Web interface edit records
====

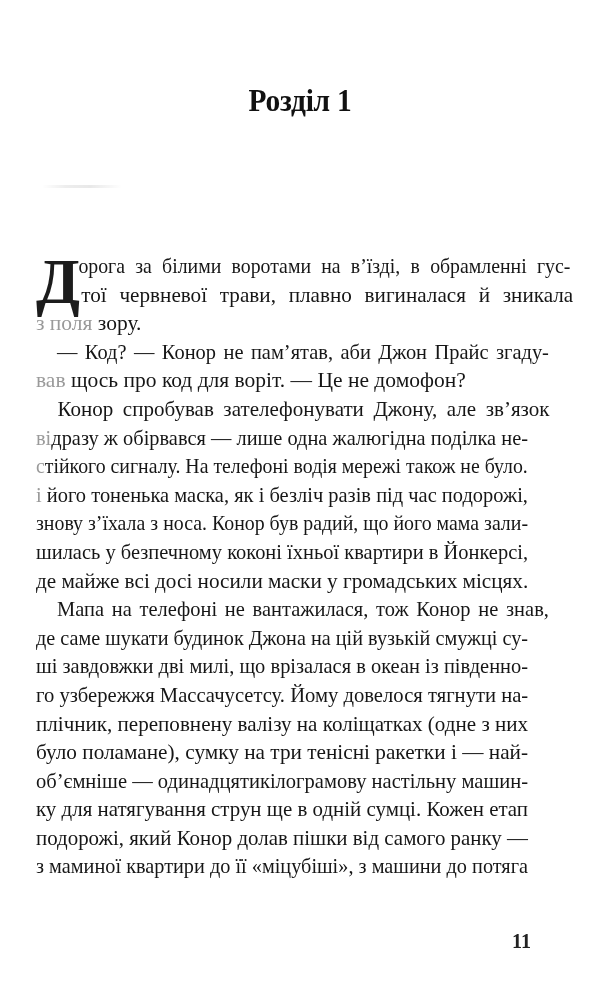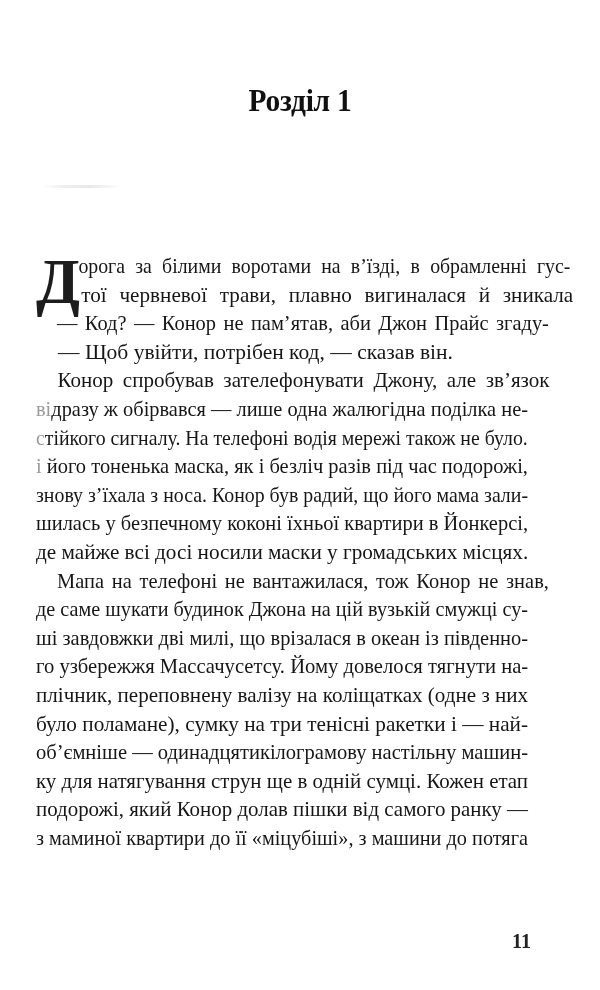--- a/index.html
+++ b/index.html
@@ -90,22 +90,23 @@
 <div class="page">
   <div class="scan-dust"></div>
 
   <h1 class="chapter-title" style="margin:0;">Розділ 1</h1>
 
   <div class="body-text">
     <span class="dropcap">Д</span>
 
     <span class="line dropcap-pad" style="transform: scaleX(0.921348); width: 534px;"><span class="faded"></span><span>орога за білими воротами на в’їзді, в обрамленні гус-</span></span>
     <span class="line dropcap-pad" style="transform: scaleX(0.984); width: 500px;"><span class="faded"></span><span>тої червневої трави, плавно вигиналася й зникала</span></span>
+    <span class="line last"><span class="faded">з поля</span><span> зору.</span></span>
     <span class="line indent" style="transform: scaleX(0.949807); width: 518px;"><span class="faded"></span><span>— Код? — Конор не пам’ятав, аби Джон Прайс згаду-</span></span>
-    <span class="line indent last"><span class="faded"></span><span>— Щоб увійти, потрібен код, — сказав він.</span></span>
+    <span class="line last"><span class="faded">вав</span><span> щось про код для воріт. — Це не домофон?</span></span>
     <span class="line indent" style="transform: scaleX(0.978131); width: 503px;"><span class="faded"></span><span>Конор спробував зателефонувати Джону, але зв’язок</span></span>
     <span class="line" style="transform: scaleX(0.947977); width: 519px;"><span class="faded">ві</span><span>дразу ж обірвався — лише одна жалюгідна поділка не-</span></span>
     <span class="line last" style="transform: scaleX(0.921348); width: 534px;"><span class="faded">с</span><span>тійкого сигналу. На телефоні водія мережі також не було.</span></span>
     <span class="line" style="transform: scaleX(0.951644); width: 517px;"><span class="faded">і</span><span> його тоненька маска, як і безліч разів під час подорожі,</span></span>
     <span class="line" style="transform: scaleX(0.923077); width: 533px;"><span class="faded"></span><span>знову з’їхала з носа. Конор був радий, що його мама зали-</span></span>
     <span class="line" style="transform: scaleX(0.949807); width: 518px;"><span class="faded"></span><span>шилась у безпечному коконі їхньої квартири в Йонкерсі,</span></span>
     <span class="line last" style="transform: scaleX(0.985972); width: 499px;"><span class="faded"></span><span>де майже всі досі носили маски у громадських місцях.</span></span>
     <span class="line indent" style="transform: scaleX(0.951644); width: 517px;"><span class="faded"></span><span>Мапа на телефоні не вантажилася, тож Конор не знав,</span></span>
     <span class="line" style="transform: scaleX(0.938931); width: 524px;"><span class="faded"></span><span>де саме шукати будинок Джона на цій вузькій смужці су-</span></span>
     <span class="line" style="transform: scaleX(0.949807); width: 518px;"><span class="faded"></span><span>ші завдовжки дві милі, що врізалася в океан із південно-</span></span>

====

Required work
Your answer must be the lines above from the one containing "у громадських місцях.</span></span>" to the one containing "Конор не знав,</span></span>", both included, restated word for word.

Written response
     <span class="line last" style="transform: scaleX(0.985972); width: 499px;"><span class="faded"></span><span>де майже всі досі носили маски у громадських місцях.</span></span>
     <span class="line indent" style="transform: scaleX(0.951644); width: 517px;"><span class="faded"></span><span>Мапа на телефоні не вантажилася, тож Конор не знав,</span></span>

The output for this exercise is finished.